• [PROBLEM DETAILS] Return every record in full. Match each one exactly.

• [RECORDS FOR THE EXERCISE]
+ + + + +
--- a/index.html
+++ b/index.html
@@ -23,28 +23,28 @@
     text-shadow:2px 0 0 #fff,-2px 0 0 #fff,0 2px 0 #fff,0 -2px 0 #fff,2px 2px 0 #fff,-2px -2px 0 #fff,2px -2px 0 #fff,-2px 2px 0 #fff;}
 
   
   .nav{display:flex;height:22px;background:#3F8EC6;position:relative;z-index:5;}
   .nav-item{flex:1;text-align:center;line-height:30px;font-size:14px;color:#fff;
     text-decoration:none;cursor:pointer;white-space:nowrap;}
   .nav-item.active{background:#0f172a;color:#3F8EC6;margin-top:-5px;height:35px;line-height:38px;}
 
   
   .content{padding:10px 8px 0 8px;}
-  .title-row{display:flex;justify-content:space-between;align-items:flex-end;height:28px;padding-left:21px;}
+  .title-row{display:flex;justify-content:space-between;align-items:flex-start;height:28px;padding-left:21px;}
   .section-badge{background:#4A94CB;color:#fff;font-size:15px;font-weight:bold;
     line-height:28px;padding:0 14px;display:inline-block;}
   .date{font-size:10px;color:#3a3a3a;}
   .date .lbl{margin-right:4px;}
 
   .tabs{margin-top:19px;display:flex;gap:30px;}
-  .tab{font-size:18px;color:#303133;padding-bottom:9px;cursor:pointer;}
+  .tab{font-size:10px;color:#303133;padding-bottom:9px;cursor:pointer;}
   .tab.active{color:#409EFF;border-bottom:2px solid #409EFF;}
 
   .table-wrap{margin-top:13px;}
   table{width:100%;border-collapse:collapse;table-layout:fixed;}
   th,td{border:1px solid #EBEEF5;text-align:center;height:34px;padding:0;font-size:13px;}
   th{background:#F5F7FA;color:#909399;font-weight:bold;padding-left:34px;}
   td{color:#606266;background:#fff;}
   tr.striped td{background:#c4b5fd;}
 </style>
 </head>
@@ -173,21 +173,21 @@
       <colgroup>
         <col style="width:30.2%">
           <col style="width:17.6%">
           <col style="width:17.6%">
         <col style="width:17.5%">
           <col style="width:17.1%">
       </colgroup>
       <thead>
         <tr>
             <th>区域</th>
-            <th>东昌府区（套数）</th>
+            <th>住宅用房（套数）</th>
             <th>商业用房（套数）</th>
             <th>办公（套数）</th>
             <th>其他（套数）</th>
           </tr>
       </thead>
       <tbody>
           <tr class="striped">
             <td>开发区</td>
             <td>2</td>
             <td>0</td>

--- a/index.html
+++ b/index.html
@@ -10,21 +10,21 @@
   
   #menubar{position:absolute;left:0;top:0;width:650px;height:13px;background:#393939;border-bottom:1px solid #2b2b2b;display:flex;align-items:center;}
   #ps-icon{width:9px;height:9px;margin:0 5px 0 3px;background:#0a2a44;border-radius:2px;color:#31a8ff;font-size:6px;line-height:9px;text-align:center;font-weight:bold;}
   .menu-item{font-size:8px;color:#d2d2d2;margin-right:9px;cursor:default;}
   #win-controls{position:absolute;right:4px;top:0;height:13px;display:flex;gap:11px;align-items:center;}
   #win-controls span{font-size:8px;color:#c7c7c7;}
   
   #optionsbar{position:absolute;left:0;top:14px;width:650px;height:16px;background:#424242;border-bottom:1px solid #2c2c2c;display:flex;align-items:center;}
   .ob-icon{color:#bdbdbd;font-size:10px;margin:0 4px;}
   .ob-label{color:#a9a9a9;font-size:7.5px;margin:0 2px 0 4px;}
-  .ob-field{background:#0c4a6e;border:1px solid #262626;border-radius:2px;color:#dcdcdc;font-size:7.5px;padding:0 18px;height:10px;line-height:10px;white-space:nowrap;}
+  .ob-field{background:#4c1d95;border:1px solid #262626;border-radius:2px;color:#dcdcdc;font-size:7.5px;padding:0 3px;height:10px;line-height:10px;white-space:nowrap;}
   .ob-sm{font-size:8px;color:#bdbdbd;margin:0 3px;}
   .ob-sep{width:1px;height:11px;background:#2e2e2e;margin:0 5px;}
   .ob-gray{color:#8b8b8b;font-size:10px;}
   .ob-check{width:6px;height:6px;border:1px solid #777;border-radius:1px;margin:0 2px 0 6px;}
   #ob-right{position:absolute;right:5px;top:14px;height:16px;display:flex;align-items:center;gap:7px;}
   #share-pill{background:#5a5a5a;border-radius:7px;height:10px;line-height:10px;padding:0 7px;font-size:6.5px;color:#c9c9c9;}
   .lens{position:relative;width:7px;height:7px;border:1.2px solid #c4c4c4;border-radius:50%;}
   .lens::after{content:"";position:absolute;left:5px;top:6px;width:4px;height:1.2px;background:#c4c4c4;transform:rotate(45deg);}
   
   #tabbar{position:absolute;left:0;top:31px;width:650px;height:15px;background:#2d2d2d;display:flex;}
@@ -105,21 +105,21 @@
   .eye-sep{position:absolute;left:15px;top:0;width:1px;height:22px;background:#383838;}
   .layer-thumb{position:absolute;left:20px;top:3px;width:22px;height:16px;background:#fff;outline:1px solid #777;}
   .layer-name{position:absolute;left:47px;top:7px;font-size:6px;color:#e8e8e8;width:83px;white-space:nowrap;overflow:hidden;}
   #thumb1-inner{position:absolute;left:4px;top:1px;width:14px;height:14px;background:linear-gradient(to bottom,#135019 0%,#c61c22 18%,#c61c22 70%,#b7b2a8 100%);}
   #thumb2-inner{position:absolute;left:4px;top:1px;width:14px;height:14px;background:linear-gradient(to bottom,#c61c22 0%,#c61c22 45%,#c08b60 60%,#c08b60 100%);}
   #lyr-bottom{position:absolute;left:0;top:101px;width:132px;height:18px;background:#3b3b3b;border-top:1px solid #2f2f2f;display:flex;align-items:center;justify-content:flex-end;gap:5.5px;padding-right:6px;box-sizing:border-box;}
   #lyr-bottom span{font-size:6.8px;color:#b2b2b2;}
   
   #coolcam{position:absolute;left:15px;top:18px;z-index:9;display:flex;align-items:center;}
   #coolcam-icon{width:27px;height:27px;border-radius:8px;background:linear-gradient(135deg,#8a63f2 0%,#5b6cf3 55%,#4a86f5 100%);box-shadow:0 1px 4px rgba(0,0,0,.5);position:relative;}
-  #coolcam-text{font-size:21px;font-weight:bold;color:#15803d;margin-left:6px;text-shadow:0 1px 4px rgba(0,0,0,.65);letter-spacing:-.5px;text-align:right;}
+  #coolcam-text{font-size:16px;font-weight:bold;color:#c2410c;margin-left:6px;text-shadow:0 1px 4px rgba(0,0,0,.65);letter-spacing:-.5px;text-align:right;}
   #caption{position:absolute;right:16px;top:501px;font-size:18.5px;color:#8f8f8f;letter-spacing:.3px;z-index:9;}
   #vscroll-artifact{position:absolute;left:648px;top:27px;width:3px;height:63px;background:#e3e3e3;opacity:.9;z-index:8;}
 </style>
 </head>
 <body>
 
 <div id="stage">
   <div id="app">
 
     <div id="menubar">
+ + + + +
• [RESPONSE]
--- a/index.html
+++ b/index.html
@@ -23,28 +23,28 @@
     text-shadow:2px 0 0 #fff,-2px 0 0 #fff,0 2px 0 #fff,0 -2px 0 #fff,2px 2px 0 #fff,-2px -2px 0 #fff,2px -2px 0 #fff,-2px 2px 0 #fff;}
 
   
   .nav{display:flex;height:22px;background:#3F8EC6;position:relative;z-index:5;}
   .nav-item{flex:1;text-align:center;line-height:30px;font-size:14px;color:#fff;
     text-decoration:none;cursor:pointer;white-space:nowrap;}
   .nav-item.active{background:#0f172a;color:#3F8EC6;margin-top:-5px;height:35px;line-height:38px;}
 
   
   .content{padding:10px 8px 0 8px;}
-  .title-row{display:flex;justify-content:space-between;align-items:flex-end;height:28px;padding-left:21px;}
+  .title-row{display:flex;justify-content:space-between;align-items:flex-start;height:28px;padding-left:21px;}
   .section-badge{background:#4A94CB;color:#fff;font-size:15px;font-weight:bold;
     line-height:28px;padding:0 14px;display:inline-block;}
   .date{font-size:10px;color:#3a3a3a;}
   .date .lbl{margin-right:4px;}
 
   .tabs{margin-top:19px;display:flex;gap:30px;}
-  .tab{font-size:18px;color:#303133;padding-bottom:9px;cursor:pointer;}
+  .tab{font-size:10px;color:#303133;padding-bottom:9px;cursor:pointer;}
   .tab.active{color:#409EFF;border-bottom:2px solid #409EFF;}
 
   .table-wrap{margin-top:13px;}
   table{width:100%;border-collapse:collapse;table-layout:fixed;}
   th,td{border:1px solid #EBEEF5;text-align:center;height:34px;padding:0;font-size:13px;}
   th{background:#F5F7FA;color:#909399;font-weight:bold;padding-left:34px;}
   td{color:#606266;background:#fff;}
   tr.striped td{background:#c4b5fd;}
 </style>
 </head>
@@ -173,21 +173,21 @@
       <colgroup>
         <col style="width:30.2%">
           <col style="width:17.6%">
           <col style="width:17.6%">
         <col style="width:17.5%">
           <col style="width:17.1%">
       </colgroup>
       <thead>
         <tr>
             <th>区域</th>
-            <th>东昌府区（套数）</th>
+            <th>住宅用房（套数）</th>
             <th>商业用房（套数）</th>
             <th>办公（套数）</th>
             <th>其他（套数）</th>
           </tr>
       </thead>
       <tbody>
           <tr class="striped">
             <td>开发区</td>
             <td>2</td>
             <td>0</td>

--- a/index.html
+++ b/index.html
@@ -10,21 +10,21 @@
   
   #menubar{position:absolute;left:0;top:0;width:650px;height:13px;background:#393939;border-bottom:1px solid #2b2b2b;display:flex;align-items:center;}
   #ps-icon{width:9px;height:9px;margin:0 5px 0 3px;background:#0a2a44;border-radius:2px;color:#31a8ff;font-size:6px;line-height:9px;text-align:center;font-weight:bold;}
   .menu-item{font-size:8px;color:#d2d2d2;margin-right:9px;cursor:default;}
   #win-controls{position:absolute;right:4px;top:0;height:13px;display:flex;gap:11px;align-items:center;}
   #win-controls span{font-size:8px;color:#c7c7c7;}
   
   #optionsbar{position:absolute;left:0;top:14px;width:650px;height:16px;background:#424242;border-bottom:1px solid #2c2c2c;display:flex;align-items:center;}
   .ob-icon{color:#bdbdbd;font-size:10px;margin:0 4px;}
   .ob-label{color:#a9a9a9;font-size:7.5px;margin:0 2px 0 4px;}
-  .ob-field{background:#0c4a6e;border:1px solid #262626;border-radius:2px;color:#dcdcdc;font-size:7.5px;padding:0 18px;height:10px;line-height:10px;white-space:nowrap;}
+  .ob-field{background:#4c1d95;border:1px solid #262626;border-radius:2px;color:#dcdcdc;font-size:7.5px;padding:0 3px;height:10px;line-height:10px;white-space:nowrap;}
   .ob-sm{font-size:8px;color:#bdbdbd;margin:0 3px;}
   .ob-sep{width:1px;height:11px;background:#2e2e2e;margin:0 5px;}
   .ob-gray{color:#8b8b8b;font-size:10px;}
   .ob-check{width:6px;height:6px;border:1px solid #777;border-radius:1px;margin:0 2px 0 6px;}
   #ob-right{position:absolute;right:5px;top:14px;height:16px;display:flex;align-items:center;gap:7px;}
   #share-pill{background:#5a5a5a;border-radius:7px;height:10px;line-height:10px;padding:0 7px;font-size:6.5px;color:#c9c9c9;}
   .lens{position:relative;width:7px;height:7px;border:1.2px solid #c4c4c4;border-radius:50%;}
   .lens::after{content:"";position:absolute;left:5px;top:6px;width:4px;height:1.2px;background:#c4c4c4;transform:rotate(45deg);}
   
   #tabbar{position:absolute;left:0;top:31px;width:650px;height:15px;background:#2d2d2d;display:flex;}
@@ -105,21 +105,21 @@
   .eye-sep{position:absolute;left:15px;top:0;width:1px;height:22px;background:#383838;}
   .layer-thumb{position:absolute;left:20px;top:3px;width:22px;height:16px;background:#fff;outline:1px solid #777;}
   .layer-name{position:absolute;left:47px;top:7px;font-size:6px;color:#e8e8e8;width:83px;white-space:nowrap;overflow:hidden;}
   #thumb1-inner{position:absolute;left:4px;top:1px;width:14px;height:14px;background:linear-gradient(to bottom,#135019 0%,#c61c22 18%,#c61c22 70%,#b7b2a8 100%);}
   #thumb2-inner{position:absolute;left:4px;top:1px;width:14px;height:14px;background:linear-gradient(to bottom,#c61c22 0%,#c61c22 45%,#c08b60 60%,#c08b60 100%);}
   #lyr-bottom{position:absolute;left:0;top:101px;width:132px;height:18px;background:#3b3b3b;border-top:1px solid #2f2f2f;display:flex;align-items:center;justify-content:flex-end;gap:5.5px;padding-right:6px;box-sizing:border-box;}
   #lyr-bottom span{font-size:6.8px;color:#b2b2b2;}
   
   #coolcam{position:absolute;left:15px;top:18px;z-index:9;display:flex;align-items:center;}
   #coolcam-icon{width:27px;height:27px;border-radius:8px;background:linear-gradient(135deg,#8a63f2 0%,#5b6cf3 55%,#4a86f5 100%);box-shadow:0 1px 4px rgba(0,0,0,.5);position:relative;}
-  #coolcam-text{font-size:21px;font-weight:bold;color:#15803d;margin-left:6px;text-shadow:0 1px 4px rgba(0,0,0,.65);letter-spacing:-.5px;text-align:right;}
+  #coolcam-text{font-size:16px;font-weight:bold;color:#c2410c;margin-left:6px;text-shadow:0 1px 4px rgba(0,0,0,.65);letter-spacing:-.5px;text-align:right;}
   #caption{position:absolute;right:16px;top:501px;font-size:18.5px;color:#8f8f8f;letter-spacing:.3px;z-index:9;}
   #vscroll-artifact{position:absolute;left:648px;top:27px;width:3px;height:63px;background:#e3e3e3;opacity:.9;z-index:8;}
 </style>
 </head>
 <body>
 
 <div id="stage">
   <div id="app">
 
     <div id="menubar">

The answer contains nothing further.